### Material to process ###

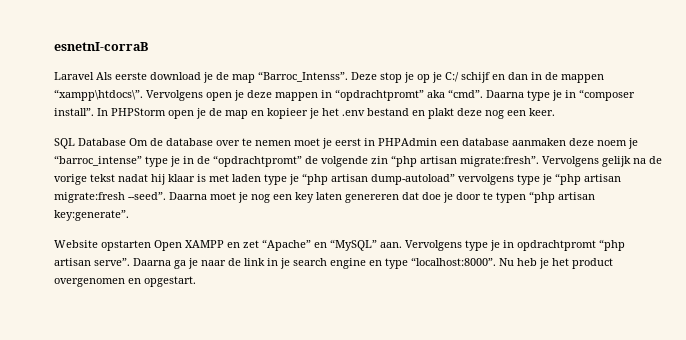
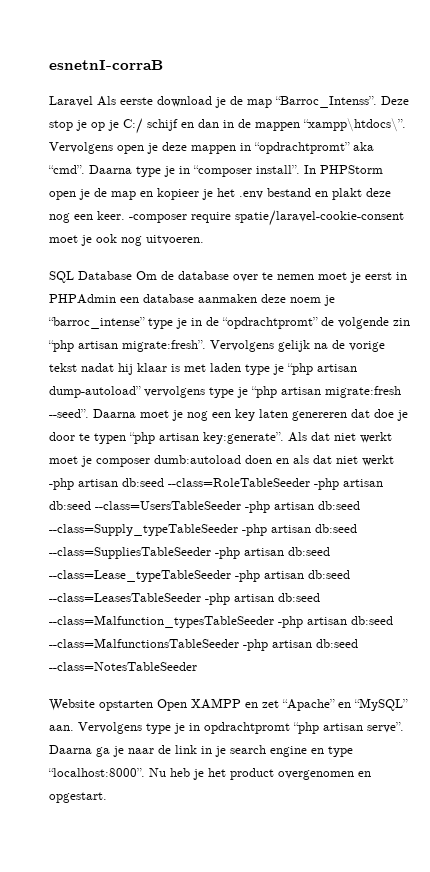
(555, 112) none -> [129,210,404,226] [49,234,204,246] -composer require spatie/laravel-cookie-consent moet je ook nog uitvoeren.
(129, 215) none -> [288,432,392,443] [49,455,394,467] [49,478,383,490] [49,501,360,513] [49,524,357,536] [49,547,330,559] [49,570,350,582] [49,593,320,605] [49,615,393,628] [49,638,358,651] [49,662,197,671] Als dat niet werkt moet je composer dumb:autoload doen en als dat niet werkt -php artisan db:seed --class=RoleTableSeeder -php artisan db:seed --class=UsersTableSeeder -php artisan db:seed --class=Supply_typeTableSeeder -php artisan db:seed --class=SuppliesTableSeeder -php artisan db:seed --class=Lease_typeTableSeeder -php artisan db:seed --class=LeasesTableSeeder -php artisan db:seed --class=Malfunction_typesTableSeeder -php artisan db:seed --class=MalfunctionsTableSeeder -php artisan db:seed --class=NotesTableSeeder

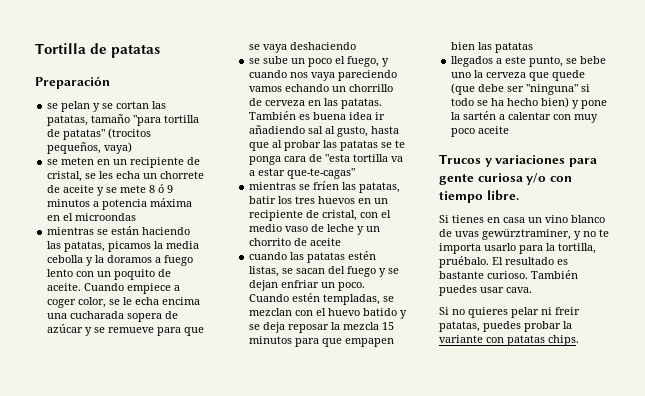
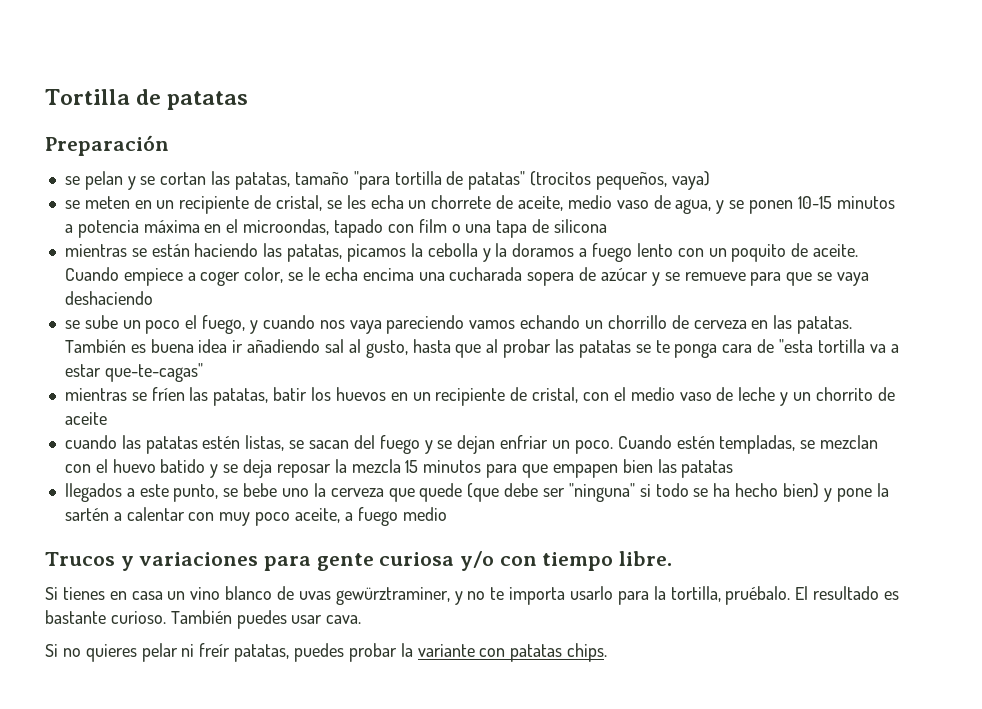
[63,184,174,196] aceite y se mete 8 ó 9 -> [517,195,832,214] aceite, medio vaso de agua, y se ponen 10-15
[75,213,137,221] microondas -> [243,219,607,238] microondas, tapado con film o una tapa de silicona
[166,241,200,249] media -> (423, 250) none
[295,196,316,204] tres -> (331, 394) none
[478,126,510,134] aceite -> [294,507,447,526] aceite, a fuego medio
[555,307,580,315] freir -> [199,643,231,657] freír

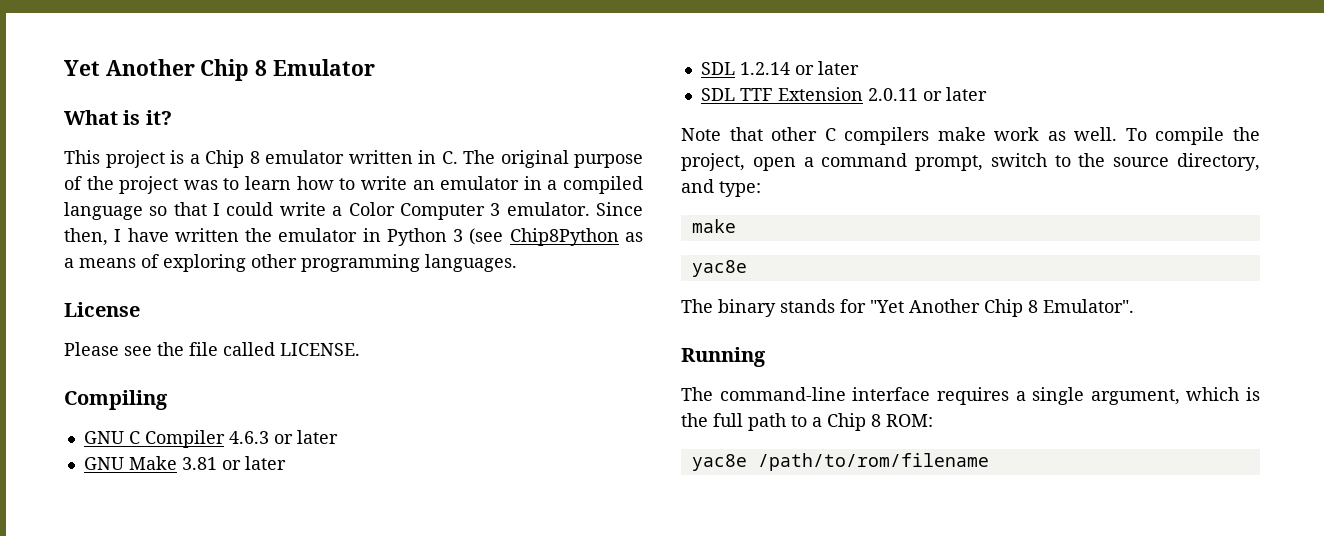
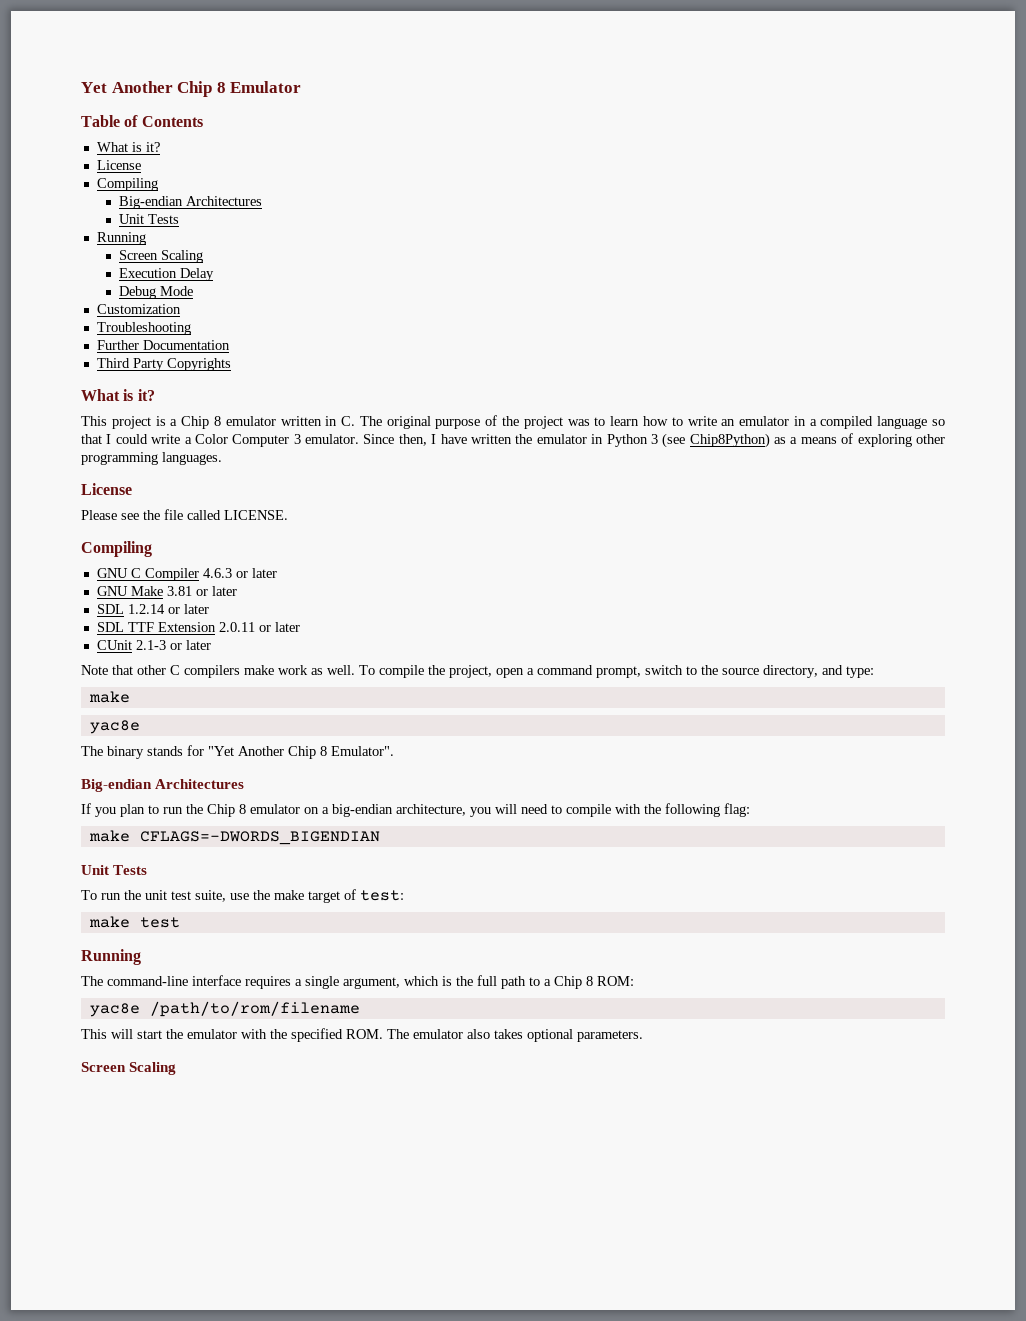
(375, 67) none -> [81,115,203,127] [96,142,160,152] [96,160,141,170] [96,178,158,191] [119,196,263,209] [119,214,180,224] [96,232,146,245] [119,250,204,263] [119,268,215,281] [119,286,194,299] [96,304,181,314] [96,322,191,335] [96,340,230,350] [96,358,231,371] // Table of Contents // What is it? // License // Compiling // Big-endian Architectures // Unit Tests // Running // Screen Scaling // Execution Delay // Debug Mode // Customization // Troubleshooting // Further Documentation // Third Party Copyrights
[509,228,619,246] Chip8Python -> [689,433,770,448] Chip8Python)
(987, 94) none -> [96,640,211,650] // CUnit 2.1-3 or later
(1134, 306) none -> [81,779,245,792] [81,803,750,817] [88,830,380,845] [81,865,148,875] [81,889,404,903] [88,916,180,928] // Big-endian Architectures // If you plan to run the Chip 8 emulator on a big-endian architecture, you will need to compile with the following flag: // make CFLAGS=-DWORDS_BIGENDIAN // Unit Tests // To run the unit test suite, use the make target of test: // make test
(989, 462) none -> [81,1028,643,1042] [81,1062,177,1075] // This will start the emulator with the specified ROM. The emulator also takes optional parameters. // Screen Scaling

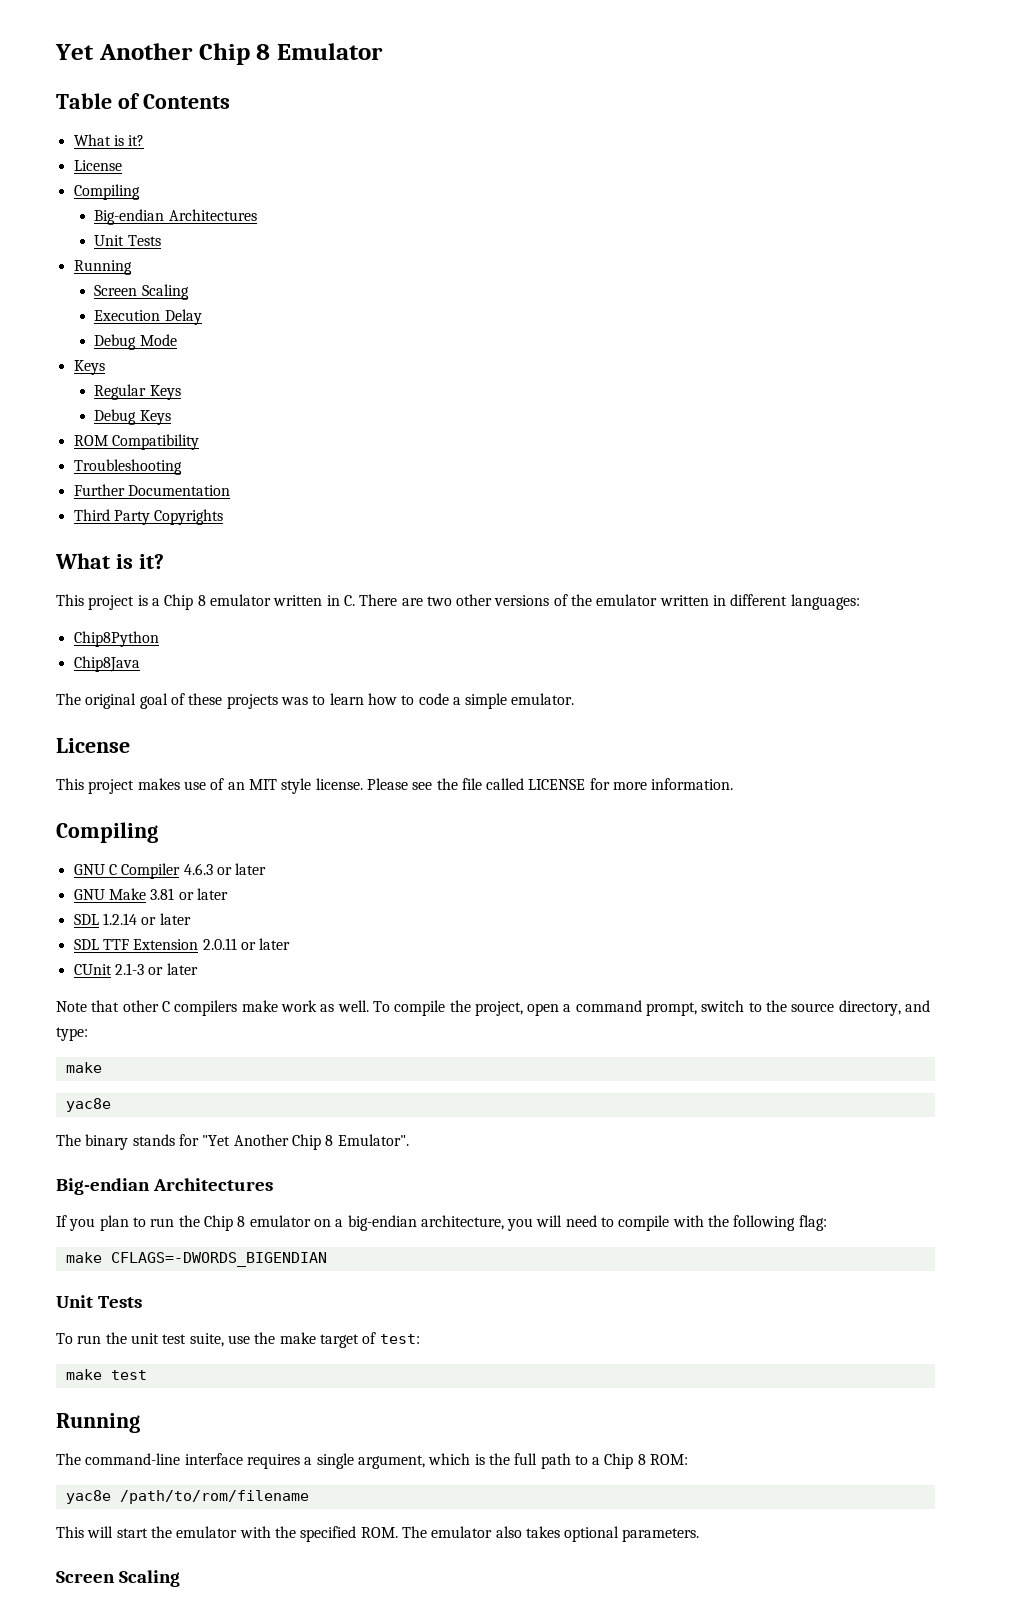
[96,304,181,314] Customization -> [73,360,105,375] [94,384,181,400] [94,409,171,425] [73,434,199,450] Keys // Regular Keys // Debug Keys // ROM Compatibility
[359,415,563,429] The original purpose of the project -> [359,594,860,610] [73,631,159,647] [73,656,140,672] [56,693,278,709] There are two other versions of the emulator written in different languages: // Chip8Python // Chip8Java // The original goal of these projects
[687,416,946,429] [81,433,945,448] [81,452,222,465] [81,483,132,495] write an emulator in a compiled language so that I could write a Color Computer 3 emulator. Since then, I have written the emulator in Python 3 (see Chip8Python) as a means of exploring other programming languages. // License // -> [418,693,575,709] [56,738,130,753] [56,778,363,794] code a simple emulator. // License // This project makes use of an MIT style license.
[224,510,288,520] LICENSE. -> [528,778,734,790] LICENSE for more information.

###
### Material to process ###

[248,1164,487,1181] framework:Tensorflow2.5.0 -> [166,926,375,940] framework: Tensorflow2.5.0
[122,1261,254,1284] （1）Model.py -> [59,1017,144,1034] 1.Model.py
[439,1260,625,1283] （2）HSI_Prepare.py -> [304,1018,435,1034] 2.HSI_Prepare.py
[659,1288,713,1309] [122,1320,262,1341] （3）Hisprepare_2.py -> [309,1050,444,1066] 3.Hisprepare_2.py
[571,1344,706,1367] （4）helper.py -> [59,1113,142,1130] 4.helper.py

###

Assignment: Would you tally the lines above that include "project" and reply with only the total?

Answer for the task: 2